## WHAT THE TASK REQUIRES
Retype the records below exactly as they stand, but with no images.

Data entries:
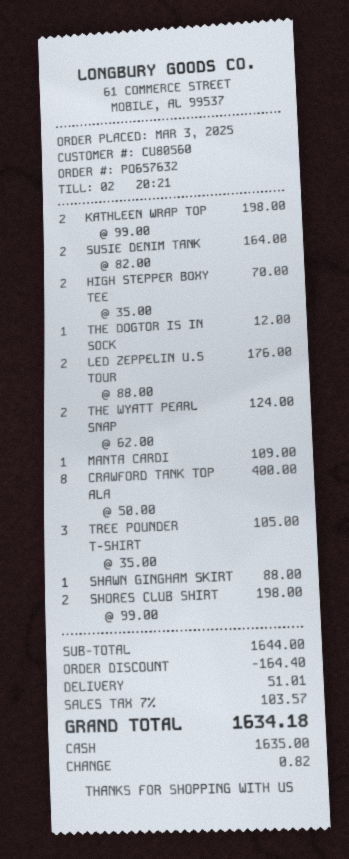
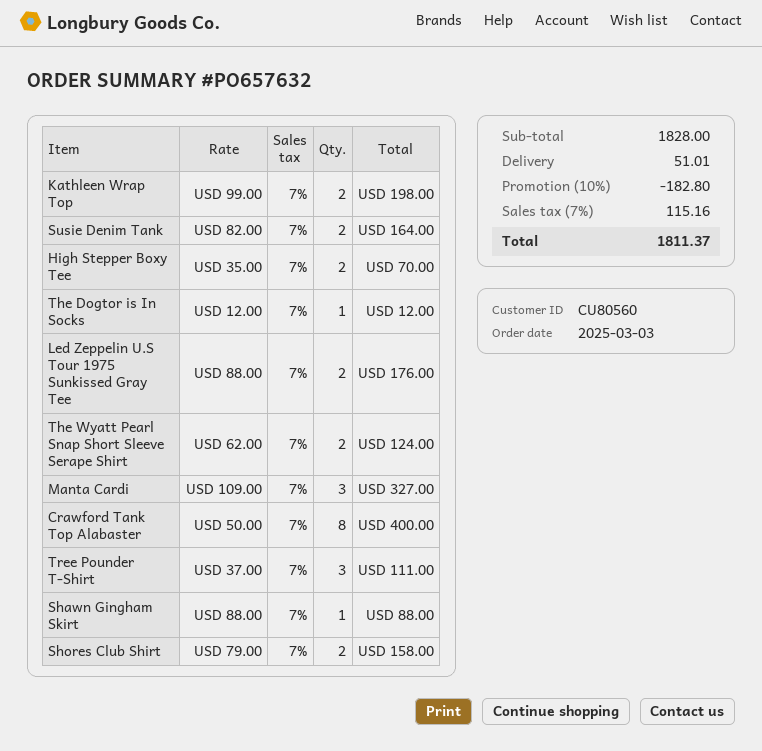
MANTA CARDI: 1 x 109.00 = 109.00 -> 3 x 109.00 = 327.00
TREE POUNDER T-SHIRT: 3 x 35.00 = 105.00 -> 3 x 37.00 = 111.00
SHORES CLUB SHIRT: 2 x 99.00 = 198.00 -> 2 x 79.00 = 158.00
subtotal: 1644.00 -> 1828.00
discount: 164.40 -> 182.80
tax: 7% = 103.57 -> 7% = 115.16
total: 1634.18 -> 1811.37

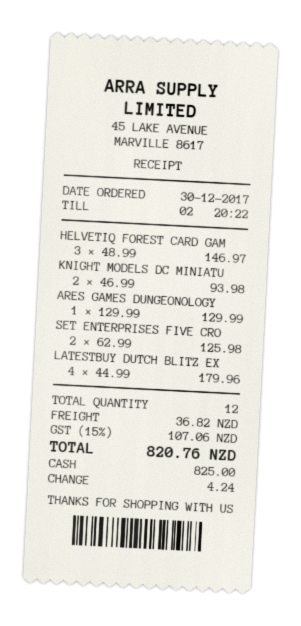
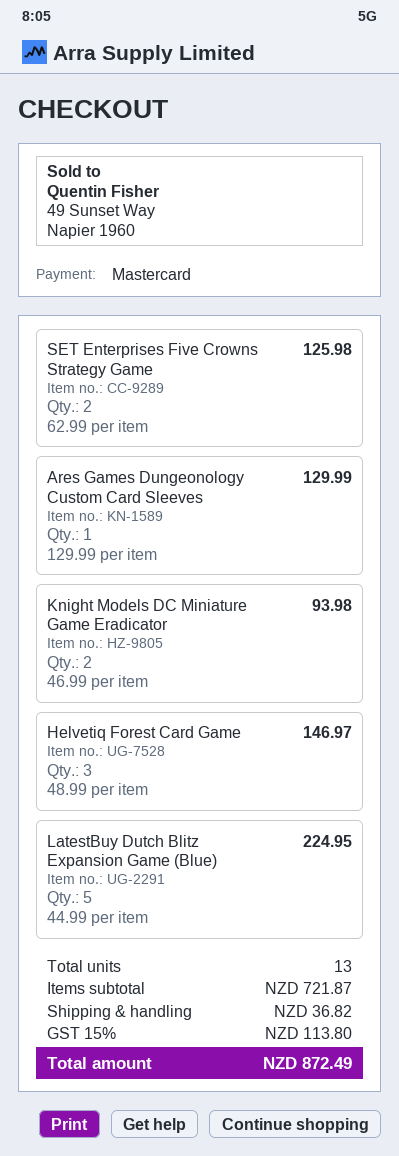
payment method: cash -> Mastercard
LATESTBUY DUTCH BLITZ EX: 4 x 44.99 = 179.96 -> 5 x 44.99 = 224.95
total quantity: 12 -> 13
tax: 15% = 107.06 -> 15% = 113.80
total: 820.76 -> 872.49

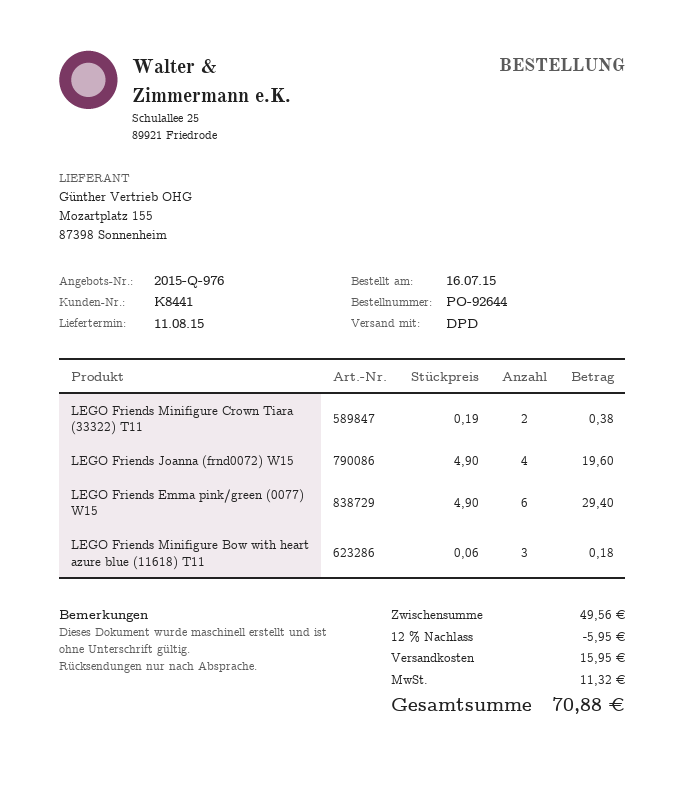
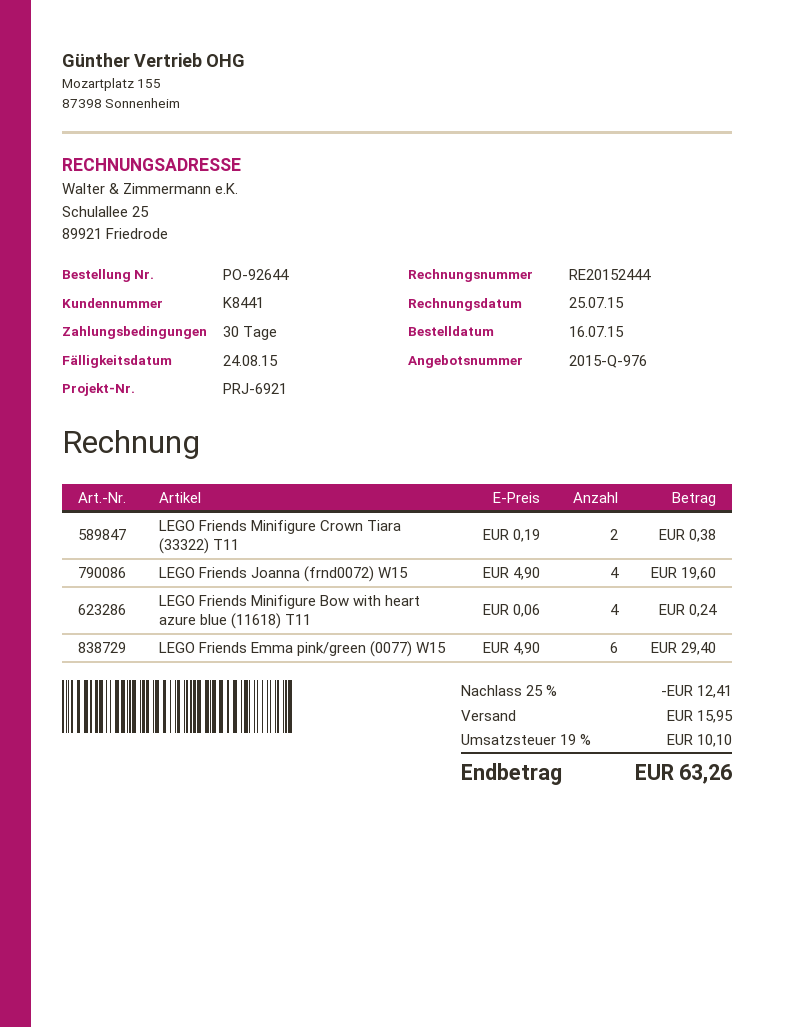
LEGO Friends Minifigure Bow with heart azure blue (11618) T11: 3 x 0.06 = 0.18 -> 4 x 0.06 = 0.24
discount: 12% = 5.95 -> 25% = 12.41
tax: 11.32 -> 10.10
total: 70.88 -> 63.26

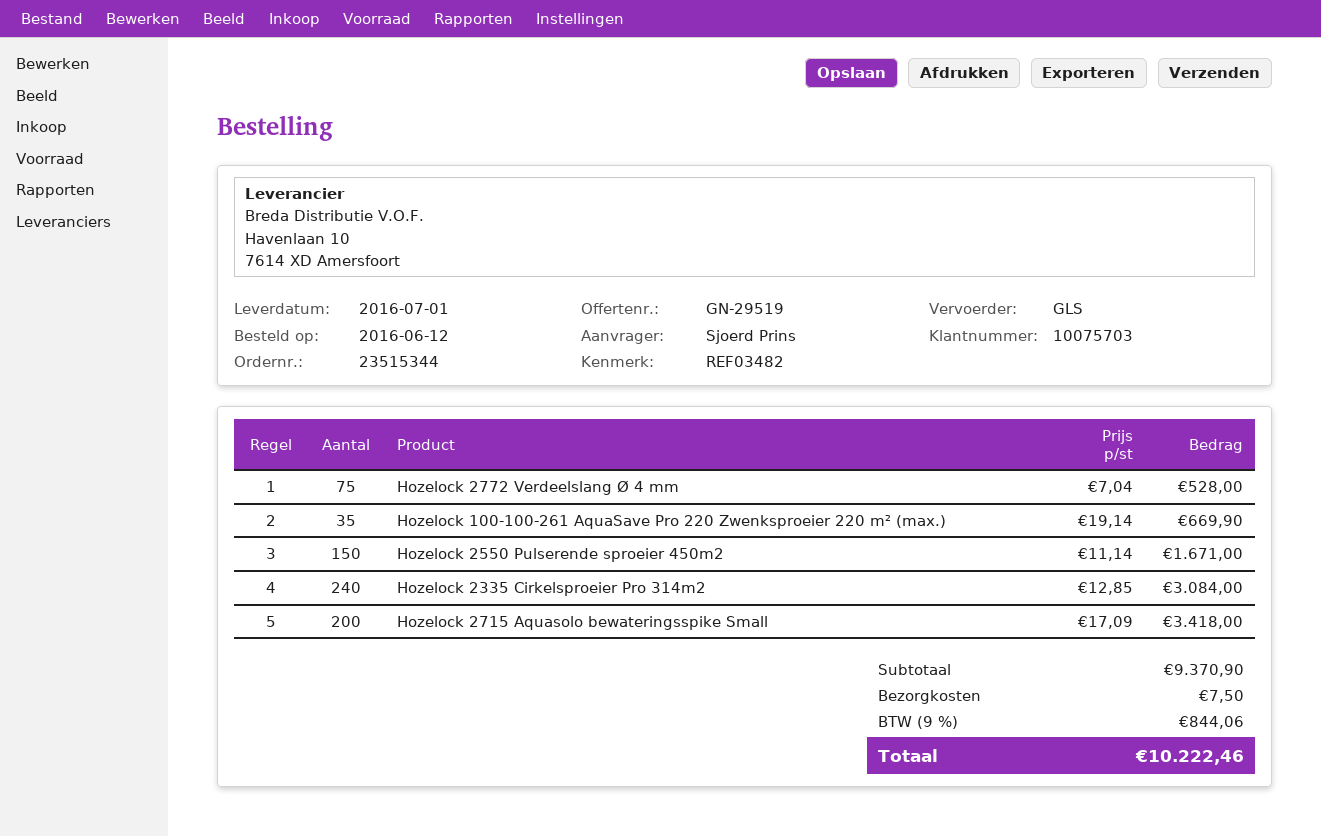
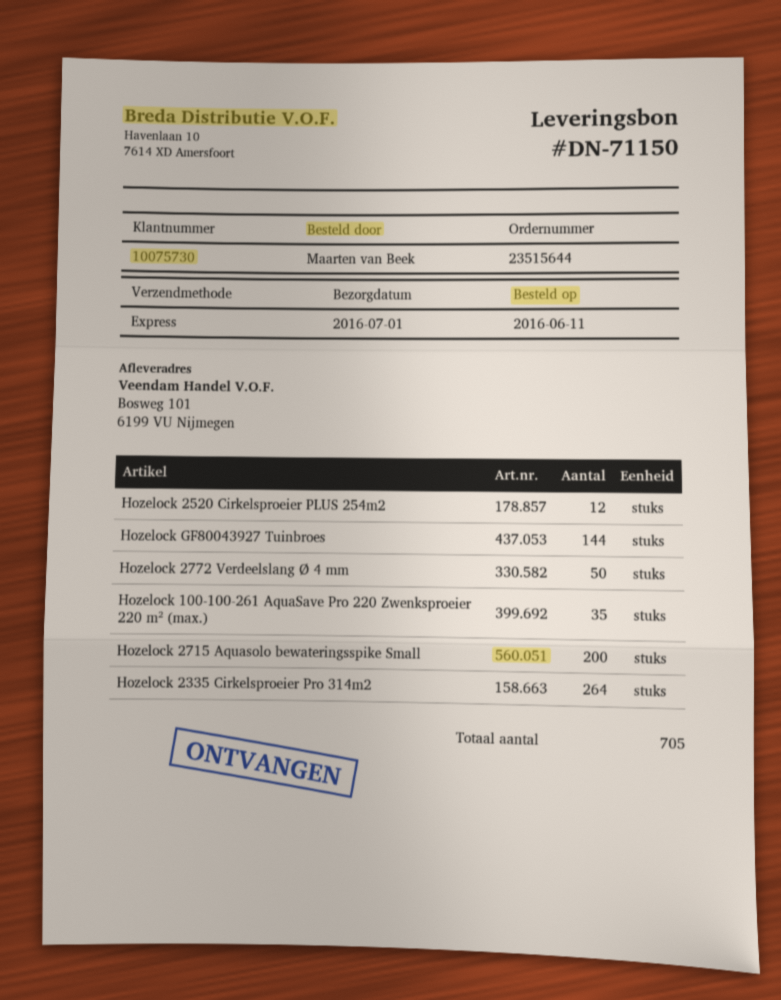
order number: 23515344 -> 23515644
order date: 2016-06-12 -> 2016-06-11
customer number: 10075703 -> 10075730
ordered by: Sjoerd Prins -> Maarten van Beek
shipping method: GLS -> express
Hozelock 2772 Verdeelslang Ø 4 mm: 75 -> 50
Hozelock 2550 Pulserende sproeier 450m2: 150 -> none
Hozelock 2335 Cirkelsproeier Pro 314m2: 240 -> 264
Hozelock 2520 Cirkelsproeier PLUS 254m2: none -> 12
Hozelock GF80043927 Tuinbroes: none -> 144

## RESPONSE BOX
MANTA CARDI: 1 x 109.00 = 109.00 -> 3 x 109.00 = 327.00
TREE POUNDER T-SHIRT: 3 x 35.00 = 105.00 -> 3 x 37.00 = 111.00
SHORES CLUB SHIRT: 2 x 99.00 = 198.00 -> 2 x 79.00 = 158.00
subtotal: 1644.00 -> 1828.00
discount: 164.40 -> 182.80
tax: 7% = 103.57 -> 7% = 115.16
total: 1634.18 -> 1811.37

payment method: cash -> Mastercard
LATESTBUY DUTCH BLITZ EX: 4 x 44.99 = 179.96 -> 5 x 44.99 = 224.95
total quantity: 12 -> 13
tax: 15% = 107.06 -> 15% = 113.80
total: 820.76 -> 872.49

LEGO Friends Minifigure Bow with heart azure blue (11618) T11: 3 x 0.06 = 0.18 -> 4 x 0.06 = 0.24
discount: 12% = 5.95 -> 25% = 12.41
tax: 11.32 -> 10.10
total: 70.88 -> 63.26

order number: 23515344 -> 23515644
order date: 2016-06-12 -> 2016-06-11
customer number: 10075703 -> 10075730
ordered by: Sjoerd Prins -> Maarten van Beek
shipping method: GLS -> express
Hozelock 2772 Verdeelslang Ø 4 mm: 75 -> 50
Hozelock 2550 Pulserende sproeier 450m2: 150 -> none
Hozelock 2335 Cirkelsproeier Pro 314m2: 240 -> 264
Hozelock 2520 Cirkelsproeier PLUS 254m2: none -> 12
Hozelock GF80043927 Tuinbroes: none -> 144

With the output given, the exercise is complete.